L’udienza è fissata per questa mattina, presso la Suprema Corte di Cassazione, al Palazzaccio di piazza Cavour a Roma. Si tratta del terzo e ultimo atto del processo ai sette componenti della Commissione grandi rischi (Cgr) che, il 31 marzo del 2009, a sei giorni dal tragico sisma che provocò la morte di 309 persone, parteciparono a una riunione tenutasi nel capoluogo abruzzese.

Accusati di "omicidio colposo plurimo e lesioni" - in quanto ritenuti responsabili di distorta comunicazione del rischio; carente e fuorviante informazione; negligenza - Franco Barberi, Bernardo De Bernardinis, Enzo Boschi, Gian Michele Calvi, Mauro Dolce, Claudio Eva e Giulio Selvaggi, il 22 ottobre 2012, vennero tutti condannati, in primo grado, a 6 anni di reclusione e alla interdizione perpetua dai pubblici uffici.

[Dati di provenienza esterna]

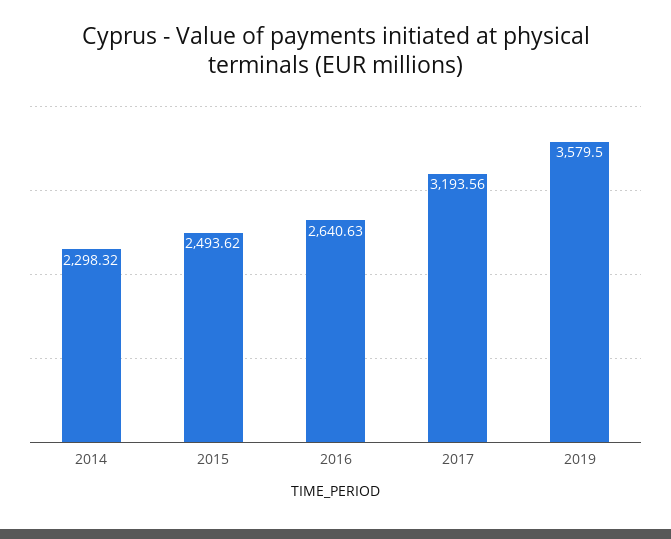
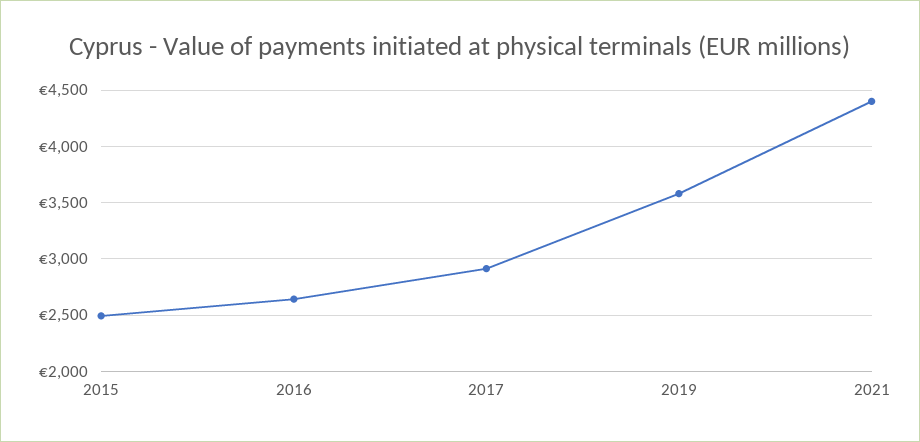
2014: 2298.32 -> none
2017: 3193.56 -> 2900
2021: none -> 4400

Di avviso opposto la Corte di Appello che, con sentenza del 10 novembre 2014, assolveva tutti gli imputati, ad esclusione di De Bernardinis, all’epoca dei fatti vice capo della Protezione Civile e oggi presidente dell’Ispra, al quale però veniva ridotta la pena a due anni (con sospensione e non menzione delle stessa), per le accuse di omicidio colposo e lesioni colpose con riferimento ad alcune delle vittime, mentre veniva assolto per le stesse accuse nei confronti di altri morti del sisma, i cui familiari si erano costituiti parte civile.

Spetterà oggi ai giudici della Cassazione accertare se la sentenza della Corte di Appello dell’Aquila sia o meno censurabile per almeno uno dei motivi tassativamente previsti dall’art. 606 del codice di procedura penale.

In caso contrario, calerà definitivamente il sipario su una triste e drammatica vicenda che, come abbiamo avuto modo di scrivere in un nostro articolo del 11 novembre 2014, non ha e non avrà né vinti né vincitori. Ma soltanto tanto dolore.